This article looks at title pages.

Although we should not judge a book by its cover, it is very easy to do exactly that with the modern books we see in bookshops and libraries today. Today, book covers are highly attractive. In the early modern period, when books were often sold without covers, or with relatively simple bindings, the title page did a lot more work.

The title page is one of several kinds of “paratext” – a paratext is a text that exists in parallel to, or alongside, the main text within a book. Many books contain publisher’s advertisements, lists of an author’s other works in print, blurbs, and plot summaries all bound up together. Some paratexts don’t seem to have very much to do with the main elements of the book but others – especially the title page – serve an important function.

The title page gives us vital information about a book: it tells us the name of the text, and the name of the author, as well as when and where it was published. The title page introduces the text that is to follow and may also help to set up our expectations of that text, providing clues as to what sort of story it is, or what sort of person wrote it. It may be highly decorative, with a floriated or geometrical border, giving a hint of something fanciful. It may be plain and forthright, suggesting that what follows is to be taken seriously.

Like other parts of books, title pages go through fashions and if we look at the title pages of some of the many editions of Jonathan Swift’s Travels Into Several Remote Nations of the World. In Four Parts. By Lemuel Gulliver. First a Surgeon, and Then a Captain of Several Ships we can see just how much variation there is among them. Even the title changes as time goes on and we now more commonly call the book Gulliver’s Travels.

In this example, we can see how the title page provides a space for the publisher to advertise their work, and to proclaim their part in producing the book.

fig 1 Fig 1. Gulliver [i.e. Jonathan Swift], Travels into several remote nations of the world. In four parts (London, 1726), title page. © The Board of Trinity College Dublin

The following 1726 edition of Travels printed by John Hyde (d. 1728), in Dublin, uses the title page as a space to snub the original publishers noting, “in this impression, several errors in the London edition are corrected.” The original publisher – Benjamin Motte (1693–1738) – had made some changes to Swift’s work as he was afraid of possible legal action by people Swift (1667–1745) had parodied in his story. Hyde may not have actually corrected all of these “errors” but he presents his edition as a more faithful version of the story than Motte’s.

Fig 2 Fig 2. Gulliver [i.e. Jonathan Swift]. Travels into several remote nations of the world (Dublin, 1726).

But title pages can also tell lies. The title page of the first edition of Travels does not identify the Irish essayist and poet Jonathan Swift as the author at all. Instead, Lemuel Gulliver is presented as the author of the text and there is no hint at all that Gulliver is a fictional character and that his voyages are anything less that believable. Many editions even include a facing portrait of the fictional Captain Gulliver.
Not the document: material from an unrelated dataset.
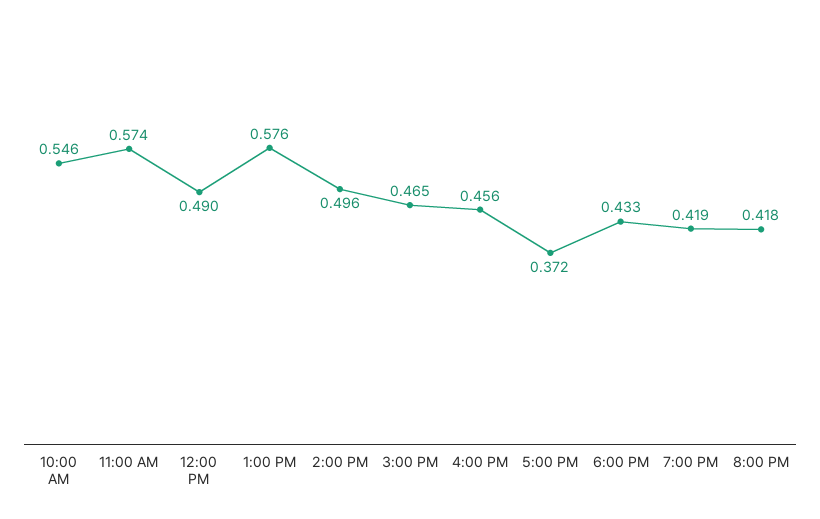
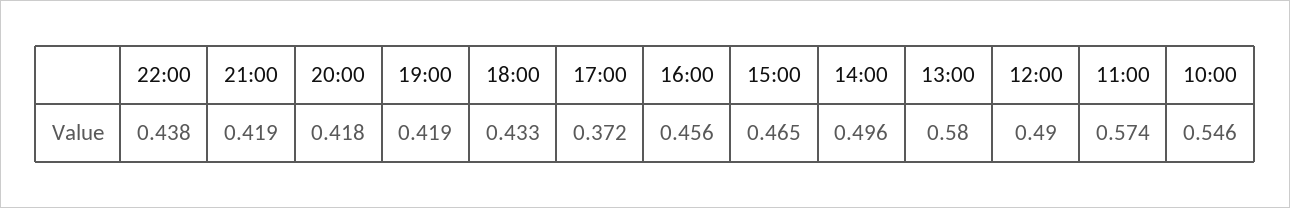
1:00 PM: 0.576 -> 0.58
22:00: none -> 0.438
21:00: none -> 0.419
Fig 3 Fig 3. Gulliver [i.e. Jonathan Swift], Travels into several remote nations of the world. In four parts… (Dublin, 1756), title page and frontispiece. © The Board of Trinity College Dublin

fig 4 Fig 4. Gulliver [i.e. Jonathan Swift], Travels into several remote nations of the world. (London, 1727), title page and frontispiece. © The Board of Trinity College Dublin.

And this abridged version from 1773 claims to contain the first two parts of Gulliver’s narrative – his adventures in Lilliput and Brobdingnag – but actually only contains the part concerning Lilliput.

fig 5 Fig 5. Jonathan Swift, The Adventures of Capt. Gulliver, in a Voyage to the Islands of Lilliput and Brobdingnag (Darlington, 1773), title page. © Google Books

This book is not even a copy of the real Gulliver’s Travels at all, but a fake that uses the title containing plagiarised material from some other books including the English translation of Denis Vairasse d’Allais’s Histoire des Sevarambes from 1675.

fig 6 Fig. 6 Gulliver [i.e. Jonathan Swift], Volume III. Of the Author’s Works. Containing Travels into Several Remote Nations of the World (Dublin, 1763), title page.

Title pages play an important role within the early modern book and because they can both inform and deceive readers, it is worth paying them close attention.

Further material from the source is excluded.